Konu
Unmanned Aerial Vehicles (UAVs) hold significant importance in modern technology, requiring seamless integration of autonomous flight capabilities and robust communication systems to effectively perform various roles. Small drones face challenges such as maintaining stable hovering due to atmospheric effects like wind and turbulence. These environmental factors can disrupt the drone's balance and make it difficult for the drone to maintain a consistent position in the air.Therefore, addressing these issues related to hovering, atmospheric effects, and antenna alignment is essential to enhancing the operational efficiency and effectiveness of UAVs in various applications.To tackle and solve these challenges, our project aims to examine real-time communication quality between UAVs and ground stations, leveraging Software-Defined Radio (SDR) technology.

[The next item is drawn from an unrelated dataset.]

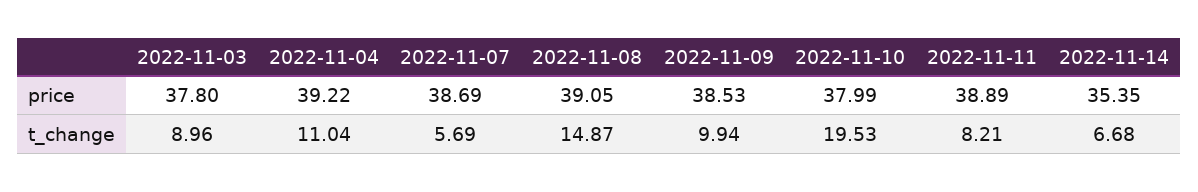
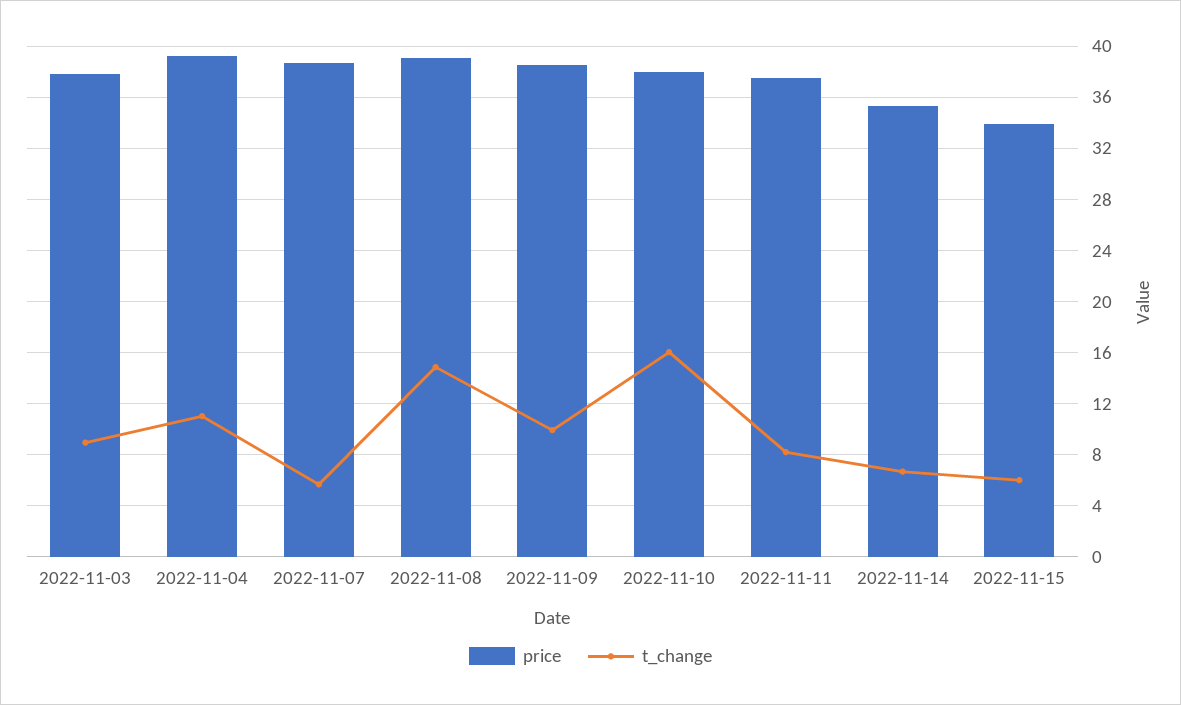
price, 2022-11-11: 38.89 -> 37.5
t_change, 2022-11-10: 19.53 -> 16
price, 2022-11-15: none -> 34
t_change, 2022-11-15: none -> 6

We aim to combine the evaluation of communication quality with UAV flight positions in order to obtain useful information for improving Packet Delivery Ratio (PDR) in dynamic spatial situations.
The major contributions of this projects are three-fold i) Addressing drone flight patterns and classifying different aerial conditions, ii) Enhancing the existing MCS (Modulation and Coding Scheme) table so it will be aware of aerial and flight conditions ,iii) The exhaustive experimentation on a real test bed, employing a ”train on day, test on the next day” methodology.